1 – Il éliminait la seule et véritable force politique et militairesunnite opposée à Israël : Les palestiniens.


2 – Il préparait lesaccords d’Oslo et la reconnaissance d’Israël.


3 – Il préconisait la reconstruction de Beyrouth dont les concepteurs et les réalisateurs étaient la Banque mondiale et le bureau saoudien « Dar al Handassa ». Il s’agissait pour un coût de 1000 milliards de dollars de changer radicalement (occidentaliser) l’architecture, l’urbain et la mentalité pour que le Liban perde son arabité, sa médiation entre l’Orient et l’Occident et se confine dans le nouveau rôle de porte d’entrée de l’Occident en terres arabes.


4 – Il fomentait une guerre fratricide entre les musulmans appelés à se déchirer sur les questions ethniques, confessionnelles, idéologiques et territoriales. Bernard Levy et Brezinski le disaient ouvertement dans leurs livres.
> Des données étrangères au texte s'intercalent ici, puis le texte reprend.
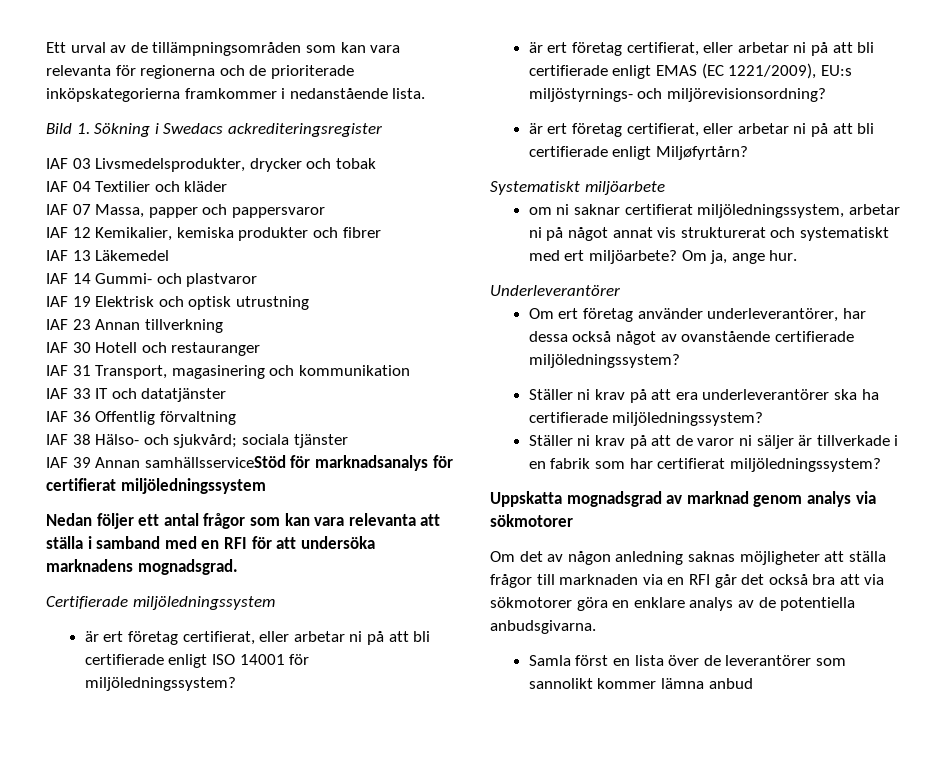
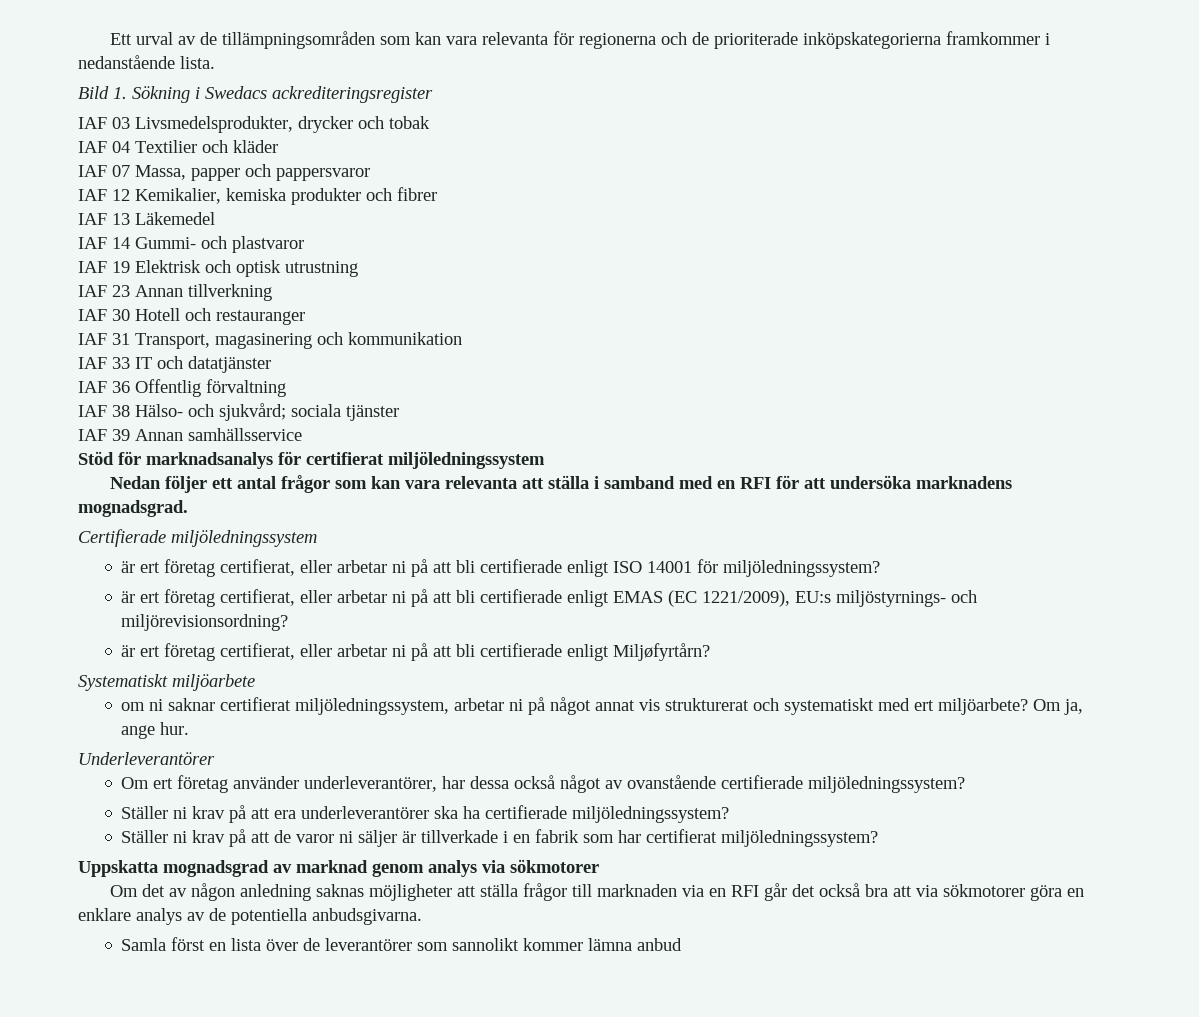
- IAF 39 Annan samhällsserviceStöd för marknadsanalys för certifierat miljöledningssystem
+ IAF 39 Annan samhällsservice
+ Stöd för marknadsanalys för certifierat miljöledningssystem

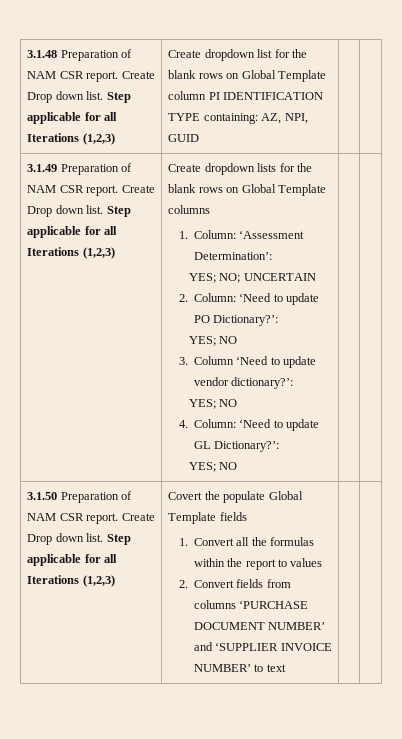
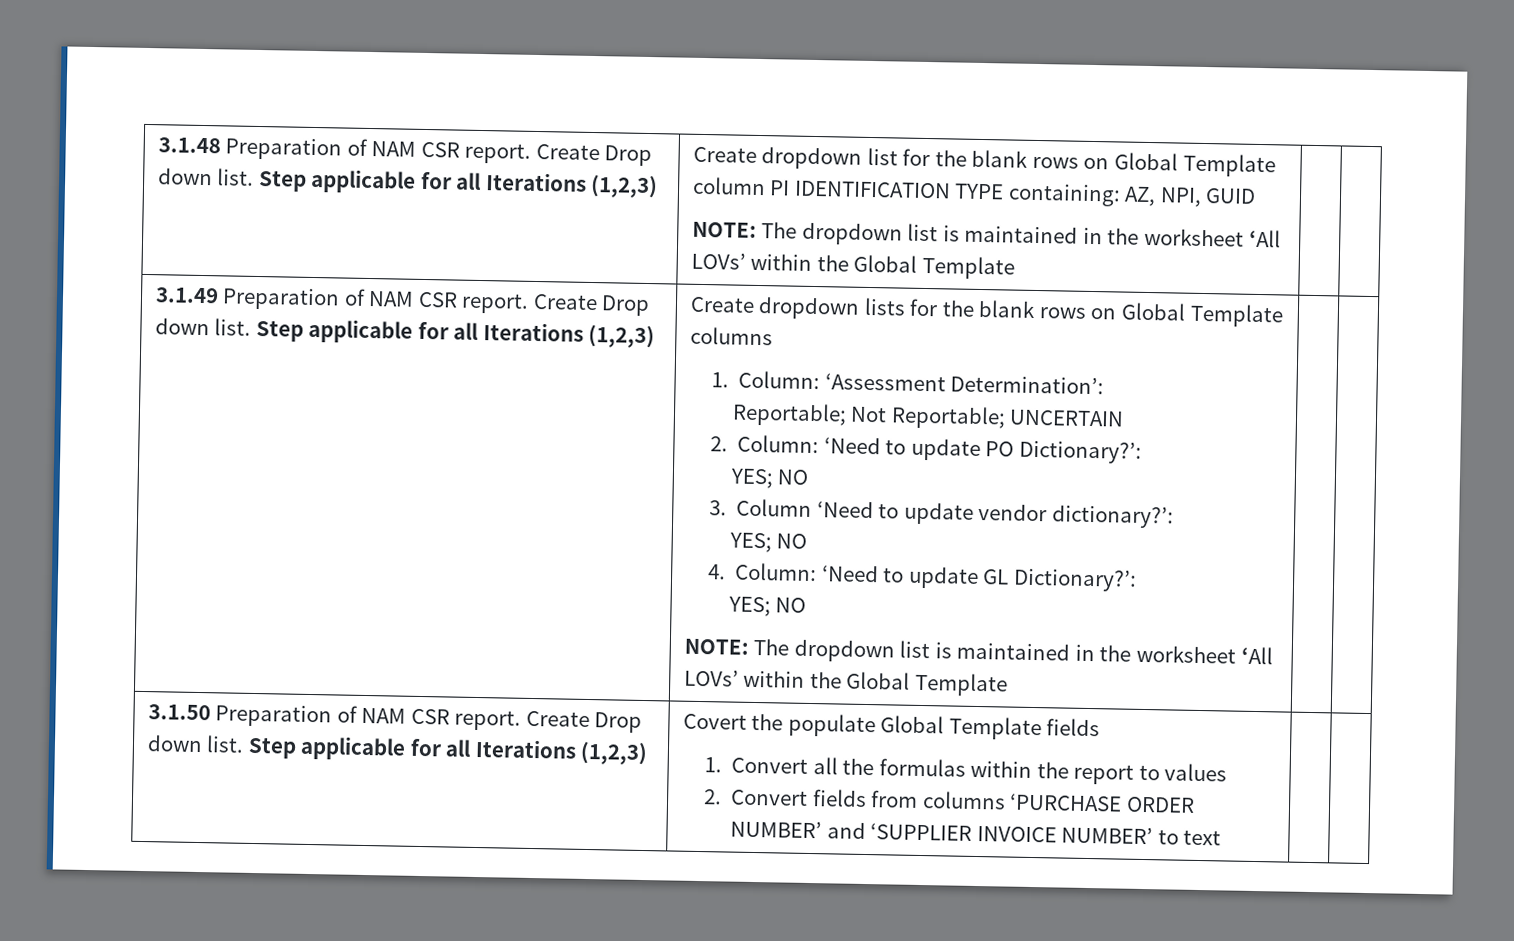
  Create dropdown list for the blank rows on Global Template column PI IDENTIFICATION TYPE containing: AZ, NPI, GUID
+ NOTE: The dropdown list is maintained in the worksheet ‘All LOVs’ within the Global Template
- YES; NO; UNCERTAIN
+ Reportable; Not Reportable; UNCERTAIN
  4. Column: ‘Need to update GL Dictionary?’:
  YES; NO
+ NOTE: The dropdown list is maintained in the worksheet ‘All LOVs’ within the Global Template
- 2. Convert fields from columns ‘PURCHASE DOCUMENT NUMBER’ and ‘SUPPLIER INVOICE NUMBER’ to text
+ 2. Convert fields from columns ‘PURCHASE ORDER NUMBER’ and ‘SUPPLIER INVOICE NUMBER’ to text

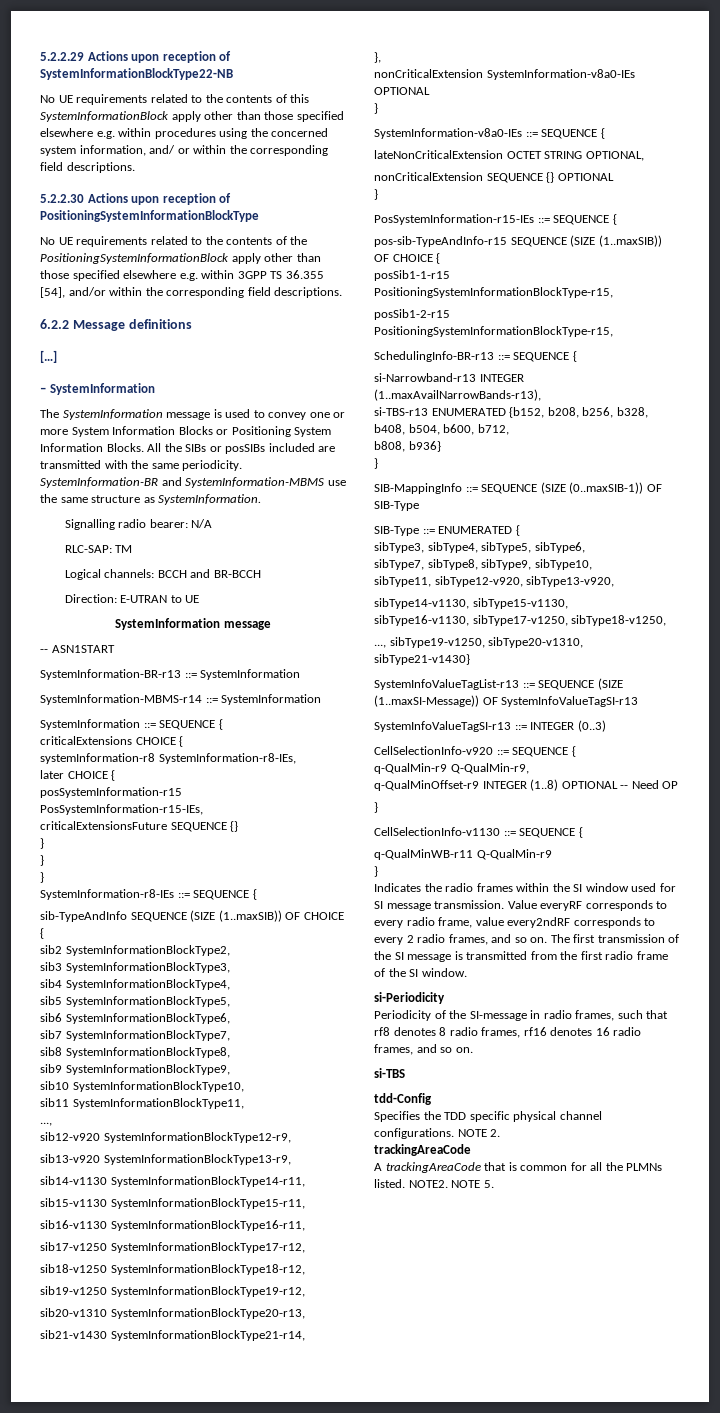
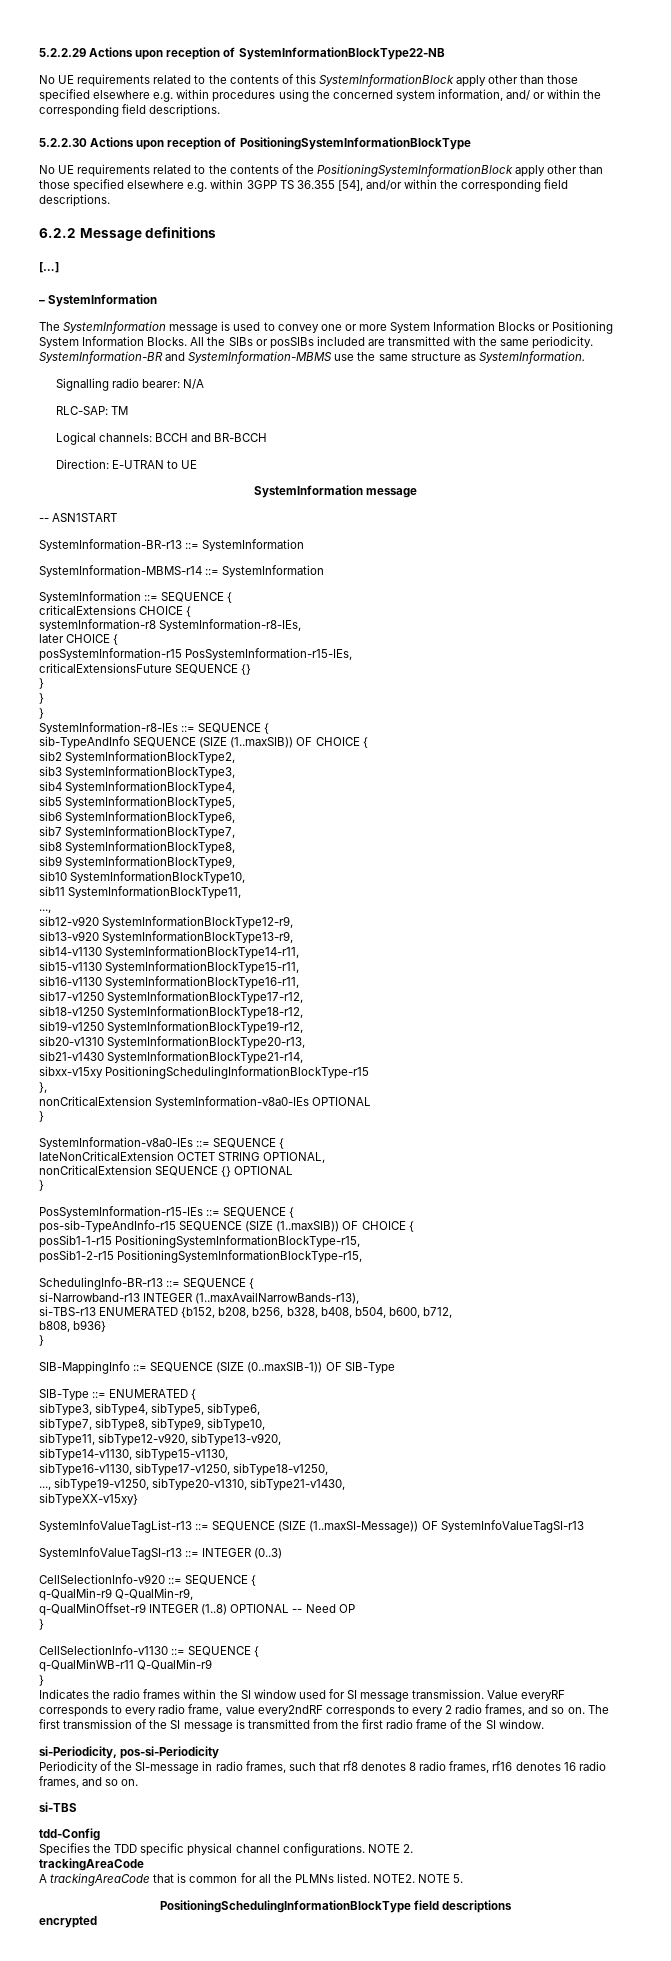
+ sibxx-v15xy PositioningSchedulingInformationBlockType-r15
- ..., sibType19-v1250, sibType20-v1310, sibType21-v1430}
+ ..., sibType19-v1250, sibType20-v1310, sibType21-v1430,
+ sibTypeXX-v15xy}
- si-Periodicity
+ si-Periodicity, pos-si-Periodicity
+ PositioningSchedulingInformationBlockType field descriptions
+ encrypted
Mais, les Palestiniens et les Libanais ont réussi à déjouer ce complot et continuent de résister.

La voracité des monarchies du golfe et la prédation de l’Empire vont durer encore longtemps jusqu’à ce que la monstruosité de leur entreprise ne trouve plus de naïfs et de sectaires pour se nourrir et finir par s’auto phagocyter. Pour l’instant, en arrêtant de financer l’armée libanaise non seulement l’Arabie saoudite montre qu’elle est en train de se dévorer médiatiquement et diplomatiquement, mais qu’elle le fait d’une façon maladroite et odieuse juste avant qu’elle ne soit épinglée par le parlement européen qui demande un embargo sur les livraisons d’armes des pays de l’Union européenne à l’Arabie saoudite.

Si les mythes sont vrais et ont la vie dure, les miteux vont être dévorés sinon ils vont se dévorer selon la loi implacable :

« Comme tu fais il te sera fait » !!!